Jacob Gustafsson, 27, dusted the men's field in the Fugitive 10K with a time of 36:16, and Ryan Witt, 25, pulled away in the final half-mile to win the 21K in 1:29:39. Both ran cross country and track at BYU.
Witt, a Midlothian native competing in his first half-marathon, said he knew of Gustafsson when he attended BYU, but the 10K champ "was on his mission while I was there.
"I knew his brother (Peter) better. They called him 'The Swede.' "
Gustafsson, who bested second-place finished Brian Carnes (39:13) by nearly three minutes, was a mile and half-mile specialist at BYU. This kind of trail challenge was a new experience for him.
"It was so much harder than I thought," the McLean resident said. "The Mayan steps (aka the Manchester Climbing Wall), I just walked up that. I was like, 'I'm not running up that.' Those steps take it out of you."

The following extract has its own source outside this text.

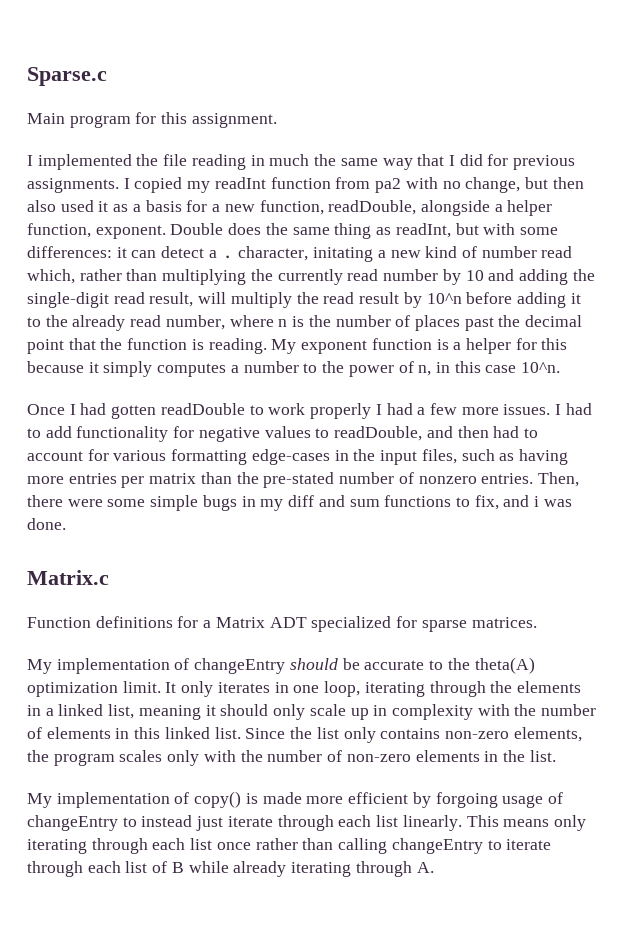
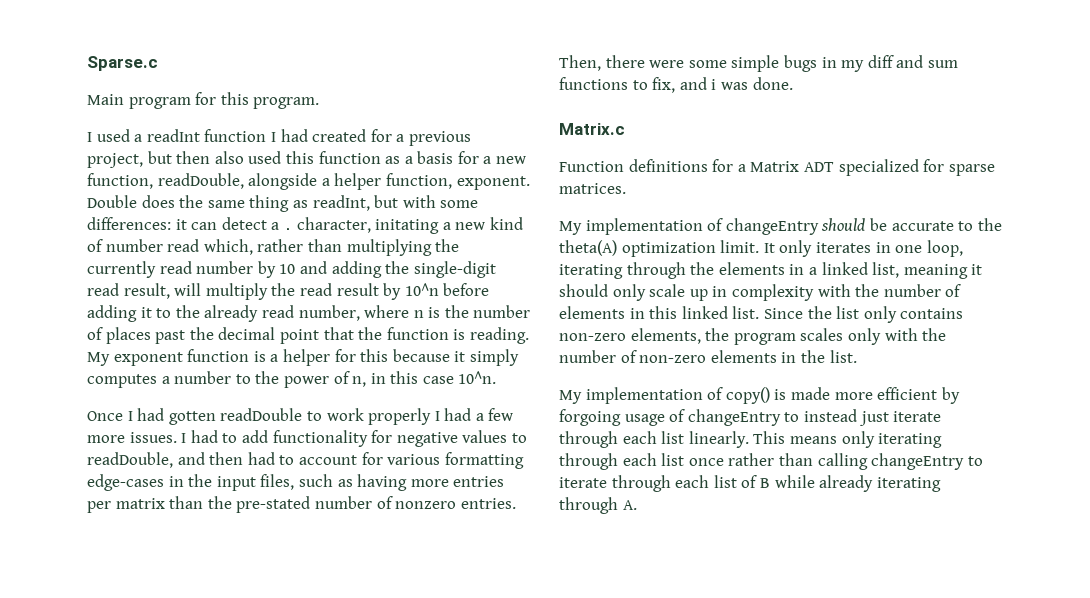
- Main program for this assignment.
- I implemented the file reading in much the same way that I did for previous assignments. I copied my readInt function from pa2 with no change, but then also used it as a basis for a new function, readDouble, alongside a helper function, exponent.
+ Main program for this program.
+ I used a readInt function I had created for a previous project, but then also used this function as a basis for a new function, readDouble, alongside a helper function, exponent.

Despite living in the area, Witt said he had never run the course. An assistant manager at Runner Bill's in Midlothian, he does his trail running in Pocahontas State Park.
"I've never been in an event like this. I had a great time," he said. "I had heard great things about it coming in, and it lived up to the expectations."
On the women's side, Sarah Breevoort broke through for victory in the 21K race after finishing second the past two years. The 25-year-old MD/PhD student at the University of Virginia ran 1:33:10, comfortably defeating Meghan Gebke (1:41:56).
Unlike Witt and Gustafsson, Breevoort wasn't a college runner, but she got into triathlons while at the University of Georgia and came to Richmond to race in the National Duathlon Festival two years ago.
"It's a great venue," she said. "There's just something so organic about running trails, I think. You've got to embrace the hills."
Breevoort was the only one of the winners to have run the course before. Jenn Ennis, 23, ran track and cross country at the University of Richmond before graduating last week, but she had never run on the infamous James River Park System trails. She won the 10K in 44:09.
"It was tough, a lot tougher than I anticipated," she said. "But the trails and the rock jumping, it definitely made the time go by faster. I loved the rocks. That was my favorite part, just leaping over them."
Ennis and Breevoort saw more of the men's leaders than they did other women. Both built early leads and cruised to victory.
Despite the impressive runs by those at the front of the pack, the most remarkable feat of the day belonged to five guys in gas masks who finished near the back.
Richmonder Jeremy Soles, an Iraq War veteran, led his Team X-TREME to a 2:35:51 finish in the 21K run. After the race, a representative from the Guinness Book of World Records presented the group with the record for "The Fastest Cross Country 21K Team Run While Wearing Gas Masks."
Soles promptly handed the award to Staff Sergeant Ryan Major, another Iraq War veteran, who lost both his legs and suffered other injuries when an IED exploded near him.
Earlier Saturday morning, Team X-TREME arranged for Major to parachute onto Brown's Island with the U.S. Army's Golden Knights, something Major said was a dream of his.
"It's an honor for you guys to be honoring me," Major said upon receiving the Guinness record.